Robust Semi-supervised Learning via $f$-Divergence and $α$-Rényi Divergence
Gholamali Aminian, Amirhossien Bagheri, Mahyar JafariNodeh, Radmehr Karimian, Mohammad-Hossein Yassaee
TL;DR
This work develops a unified, divergence-guided framework for robust semi-supervised learning (SSL) by introducing divergence-based empirical risks (DER) grounded in $f$-divergences and $α$-Rényi divergences. It defines DER for both supervised and SSL settings, and extends it to SSL through pseudo-labeling and entropy-minimization with regularizers that encourage diverse, confident predictions while mitigating confirmation bias.

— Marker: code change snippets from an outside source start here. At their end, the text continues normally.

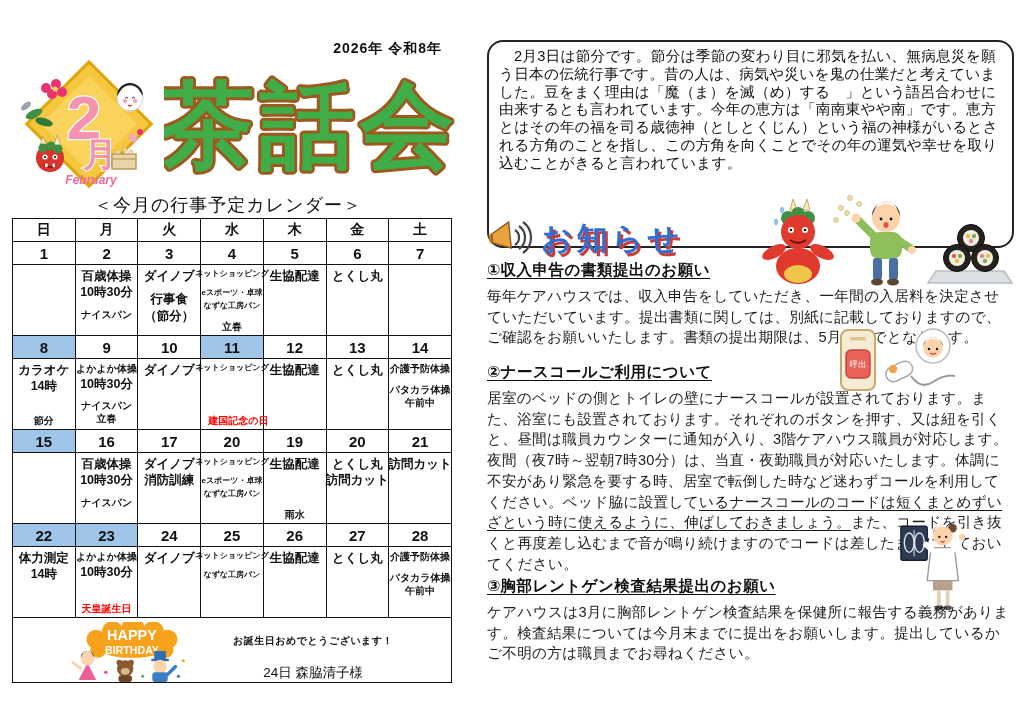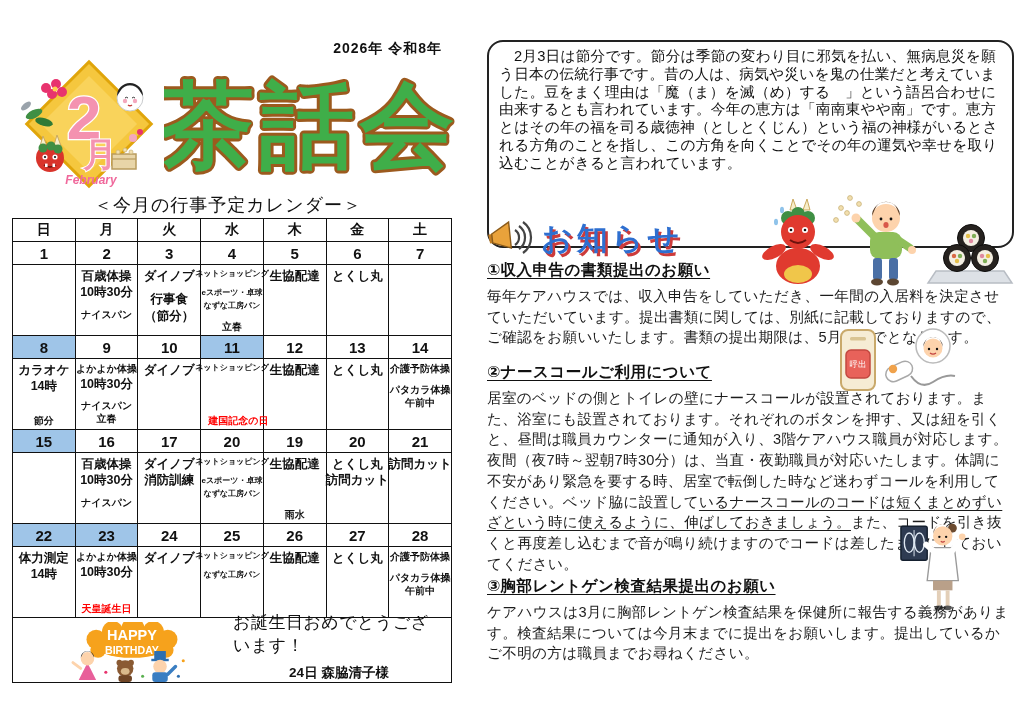"お誕生日おめでとうございます！" .bd-msg { font-size: 17px -> 10px; font-weight: 400 -> 700 }
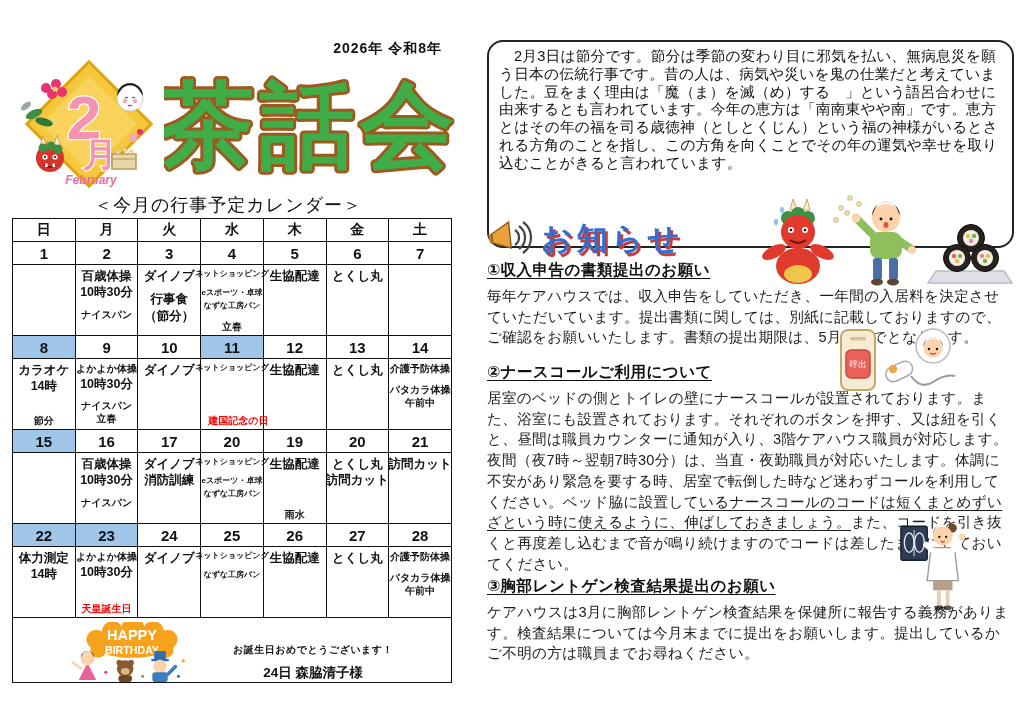"24日 森脇清子様" .bd-name { font-weight: 700 -> 400; margin-top: 7px -> 16px }
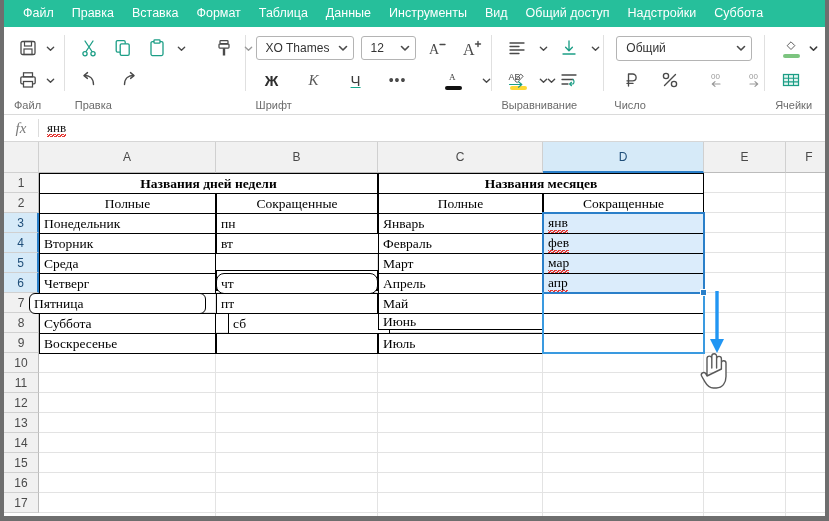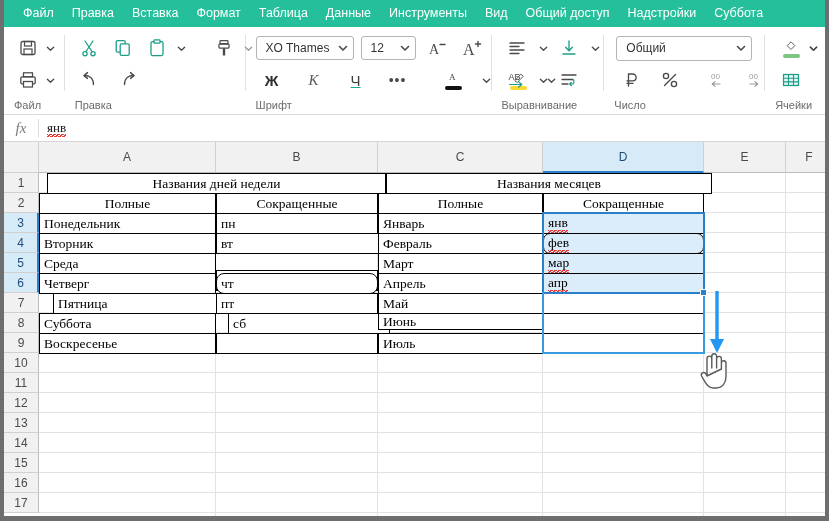"Названия дней недели" .tcell.bold { font-weight: normal -> bold; margin-left: 8px -> none }
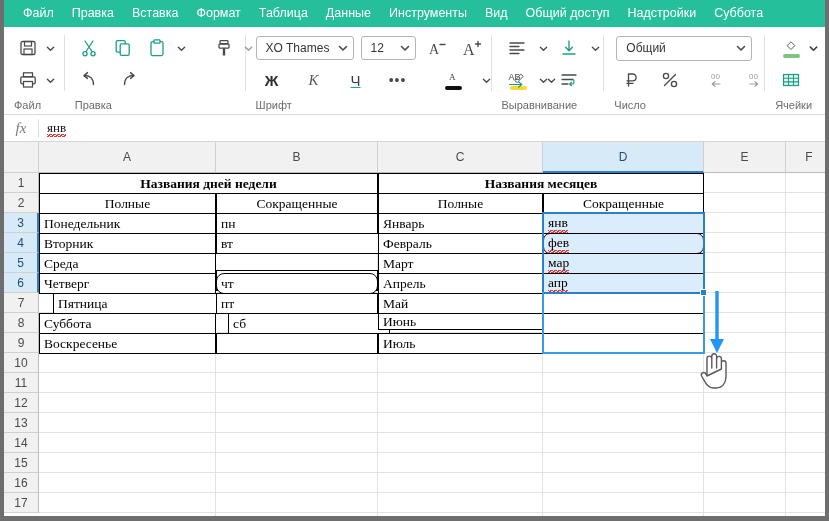"фев" div.tcell { border-radius: 7px -> none }
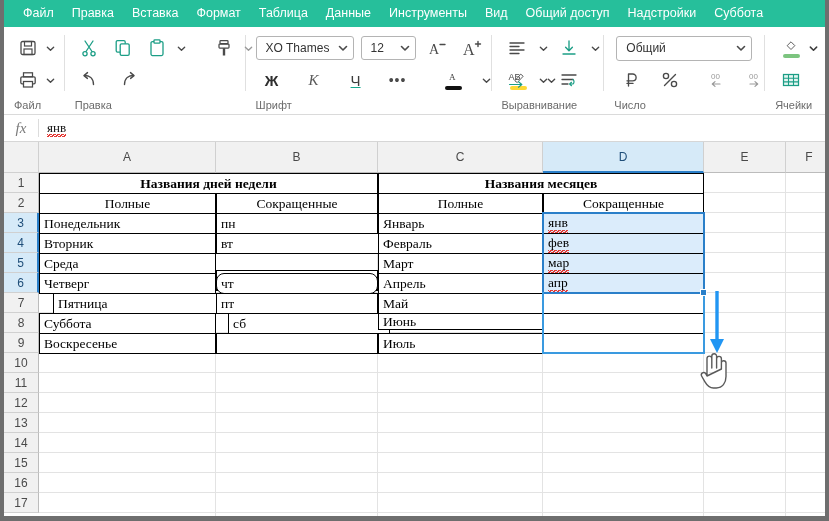"Пятница" div.tcell { border-radius: none -> 6px; left: 49px -> 25px }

The proposed DP-SSL and DEM-SSL algorithms implement uncertainty-aware pseudo-labeling and entropy-based regularization, demonstrating robustness to noisy pseudo-labels across datasets like CIFAR-100 and Letters. The results highlight that certain divergences (e.g., Jensen-Shannon) can offer superior robustness under label noise, and the framework provides theoretical upper bounds linking SSL costs to fully supervised risk, with potential for integration into popular SSL paradigms.
Abstract
This paper investigates a range of empirical risk functions and regularization methods suitable for self-training methods in semi-supervised learning. These approaches draw inspiration from various divergence measures, such as $f$-divergences and $α$-Rényi divergences. Inspired by the theoretical foundations rooted in divergences, i.e., $f$-divergences and $α$-Rényi divergence, we also provide valuable insights to enhance the understanding of our empirical risk functions and regularization techniques. In the pseudo-labeling and entropy minimization techniques as self-training methods for effective semi-supervised learning, the self-training process has some inherent mismatch between the true label and pseudo-label (noisy pseudo-labels) and some of our empirical risk functions are robust, concerning noisy pseudo-labels. Under some conditions, our empirical risk functions demonstrate better performance when compared to traditional self-training methods.